[BIP Draft] Segregated Data: a prunable, script-isolated block region for data carriage

MrHash · June 23, 2026, 4:34pm

Dear all,

I’ve drafted companion BIPs for Segregated Data (SegData), a soft-fork block region for arbitrary data (data without an intent to transfer value). SegData entries are committed in-block through a separate Merkle root and validated at the tip by every node. Beyond the standard retention window a node may prune them individually or in bulk, so the storage cost falls on the operators who choose to keep the data rather than on everyone.

This is not an effort to promote data carriage, rather to give it a designed structural home. OP_RETURN mitigated UTXO bloat by drawing data out of fake outputs, but its bytes are still synced in full and stored permanently by every node. SegData offers to carry the same data in a prunable region at the witness discount, so a carrier has sensible reasons to migrate. The OP_RETURN precedent shows the approach works in principle. Altering the existing vectors is deliberately out of scope.

Design. It follows BIP-141 patterns. The commitment is a coinbase output over a separate Merkle root, blocks gain a base and an extended serialisation, the weight formula is extended, and reference outputs are witness v2, value-zero, unspendable, and excluded from the UTXO set. No new sighash is needed.

Two specific properties carry most of the weight:

Script isolation. No opcode may read an entry’s contents, now or in any future opcode. That is what keeps entries prunable, since consensus never needs to read them again, and what stops an entry gating a spend.
Depth-scoped validation. Within the retention window every node enforces all rules. Beyond it a node may validate from the base serialisation and skip the region, so sync never depends on voluntary retention. The region’s byte length is committed, so even a node that skips it still checks the block weight.

Who migrates:

Can. Data no script needs to read, interpreted off-chain by indexers, such as application-layer assets, blobs, and content carried for timestamping or attestation. SegData carries the bytes, and a reference output binds them to the transaction. Current carriage is overwhelmingly in this category.
Cannot. Data a script must evaluate at spend time, such as covenant-style constructs. Script isolation forbids opcode access, and the price is the same, so nothing pulls it across.
Unknown until measured. Whatever stays on the existing vectors once an affordable consensual alternative exists. Its size is not knowable in advance, and making it observable is part of what SegData offers.

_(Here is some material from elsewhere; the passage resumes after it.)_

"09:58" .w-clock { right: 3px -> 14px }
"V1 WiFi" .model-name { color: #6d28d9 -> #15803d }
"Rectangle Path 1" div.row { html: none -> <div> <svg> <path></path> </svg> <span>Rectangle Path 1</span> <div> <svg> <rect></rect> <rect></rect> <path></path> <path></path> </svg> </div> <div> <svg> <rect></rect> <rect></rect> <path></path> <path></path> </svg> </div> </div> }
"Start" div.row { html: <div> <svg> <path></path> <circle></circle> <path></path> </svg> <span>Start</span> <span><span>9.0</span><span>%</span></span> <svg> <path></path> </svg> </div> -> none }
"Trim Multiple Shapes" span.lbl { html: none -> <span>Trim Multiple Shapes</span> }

Open questions I would value feedback on:

Witness version and length slot. v2 with a 36-byte program, marker- and length-disjoint from BIP-360 P2MR. Share v2 or take a dedicated version? This is allocation and coordination, not correctness.
Per-reference entry length. Committing it would make per-transaction weight and feerate computable without holding the entries. The block-level region length is already committed. Is the larger reference worth it?
Scope boundary. Restriction of existing vectors is left to future BIPs. Is that the right line?
Coverage-tier granularity (peer services). Finer tiers help a node find a peer that retained a range, but shrink the anonymity set that protects retention depth from fingerprinting.

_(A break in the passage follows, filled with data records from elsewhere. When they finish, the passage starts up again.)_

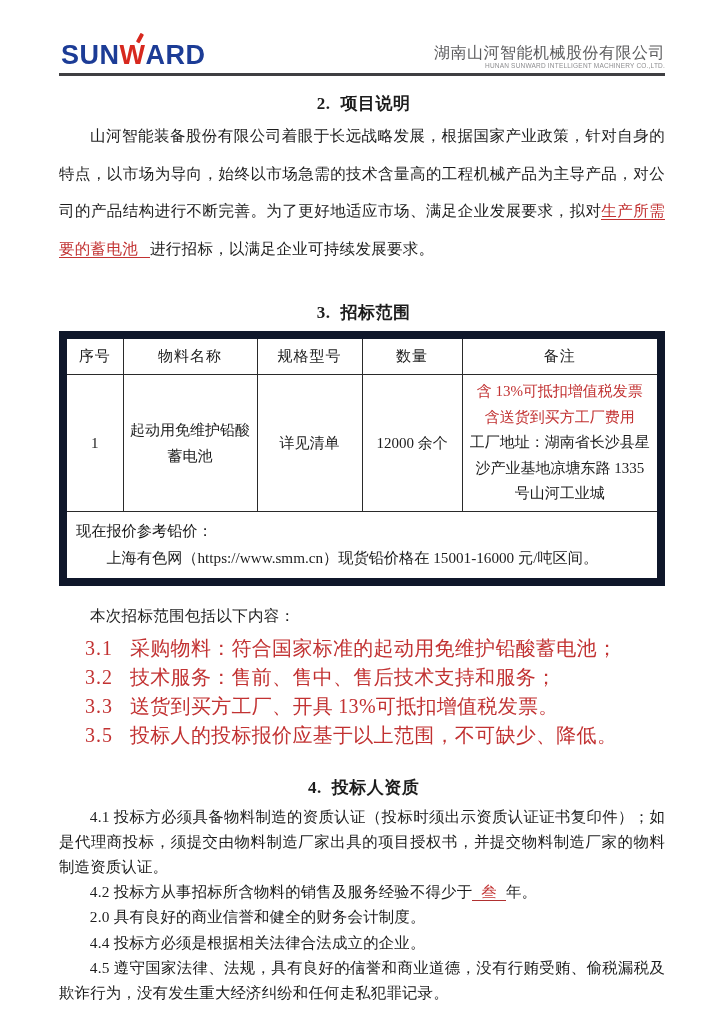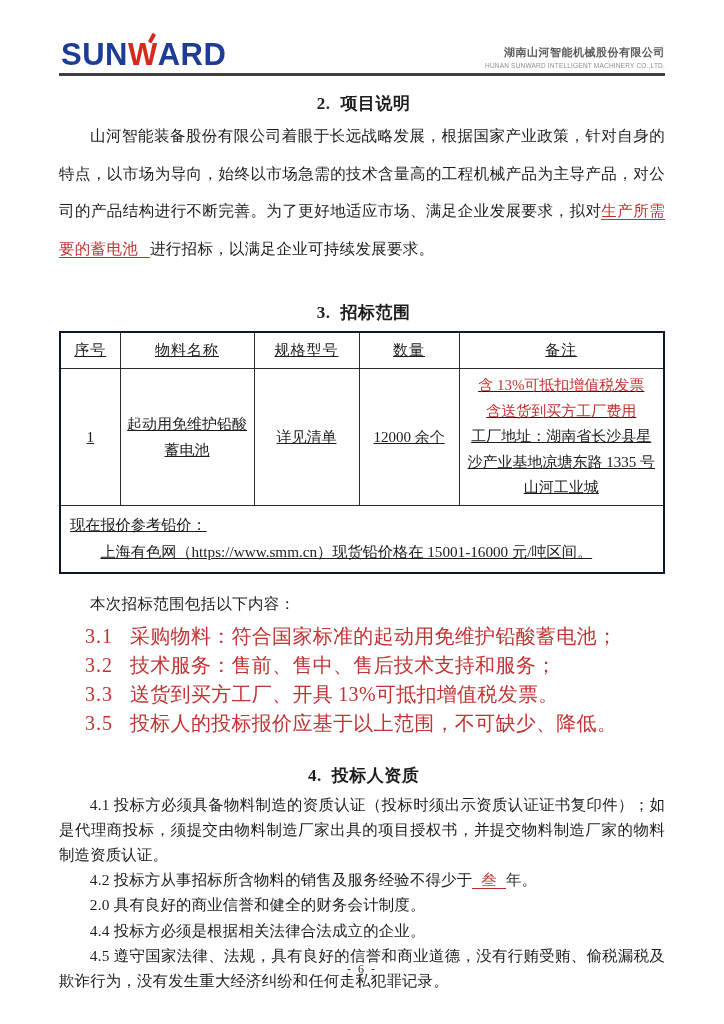"SUNWARD" .logo { font-size: 31px -> 27px }
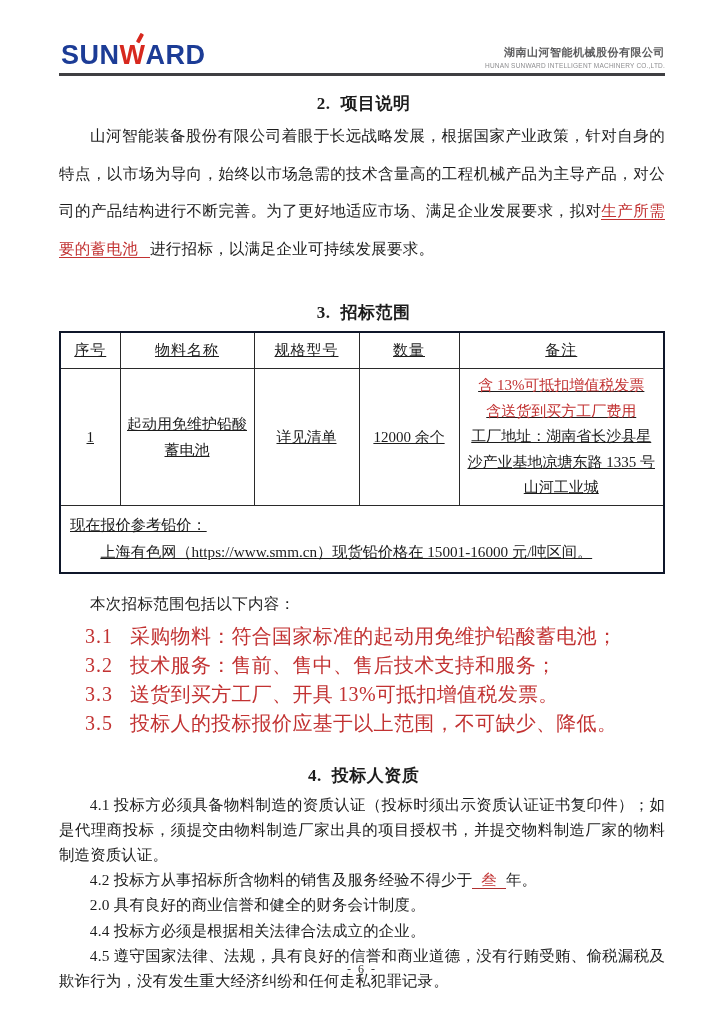"湖南山河智能机械股份有限公司" .company-cn { font-size: 11px -> 16px; font-weight: bold -> normal }
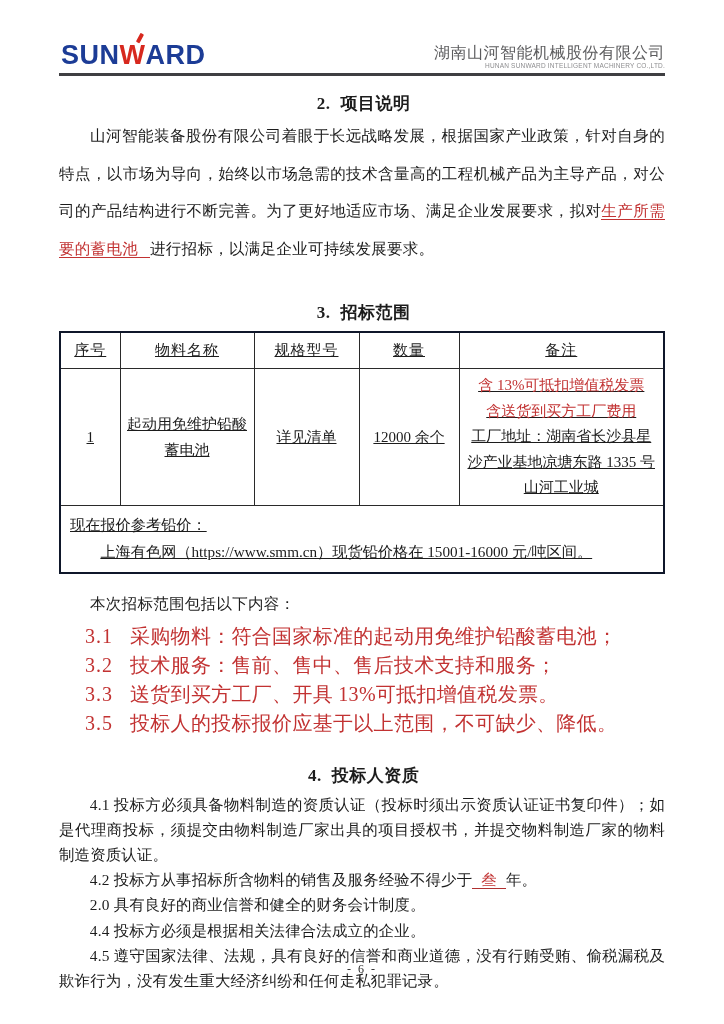"序号" table.scope { border: 2px solid #0f172a -> 8px solid #0f172a; text-decoration: underline -> none }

Consensus BIP: bips/bip-segdata.md at 4eeeb0afbb9d256d264225801e635d2df1cc875f · MrHash/bips · GitHub

Peer-services BIP: bips/bip-segdata-peer-services.md at 4eeeb0afbb9d256d264225801e635d2df1cc875f · MrHash/bips · GitHub

Also announced on bitcoin-dev ML, but not passed moderation yet.

Happy to take detailed discussion here. I’m sure there will be many more questions, i hope the rationale section covers most of the obvious questions.

Hash

X: @hashamadeus

Nostr: npub1tjfwajj3cfy25ujx02c7q3e7pzc27jasxakk9v0lsrkrewahpkesee5a0v

AntoineP · June 23, 2026, 5:29pm

I don’t understand the goal here. Since you give it consensus meaning, any full node would have to process the new data structure and use up resources. After processing the data, the node would not have to keep it around, but this saves storage (the least expensive resource) at the expense of other more expensive resources.

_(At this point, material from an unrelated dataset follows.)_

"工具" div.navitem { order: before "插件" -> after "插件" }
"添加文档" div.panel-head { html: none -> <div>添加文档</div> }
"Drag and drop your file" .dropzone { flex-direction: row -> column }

Alternatively, you could simply have the commitment but not give it consensus meaning through a soft fork. Essentially commit a Merkle root in an OP_RETURN. This is already possible, and done, today.

MrHash · June 23, 2026, 6:14pm

Hi Antoine,

Addressing the point about resources, SegData is designed to move data that would otherwise be in OP_RETURN, witness stuffed, etc. With the segregation, aside from the absolutely necessary tip validation, the segdata is not required either by IBD or storage, and validation is skipped, so node resources are potentially saved in multiple dimensions.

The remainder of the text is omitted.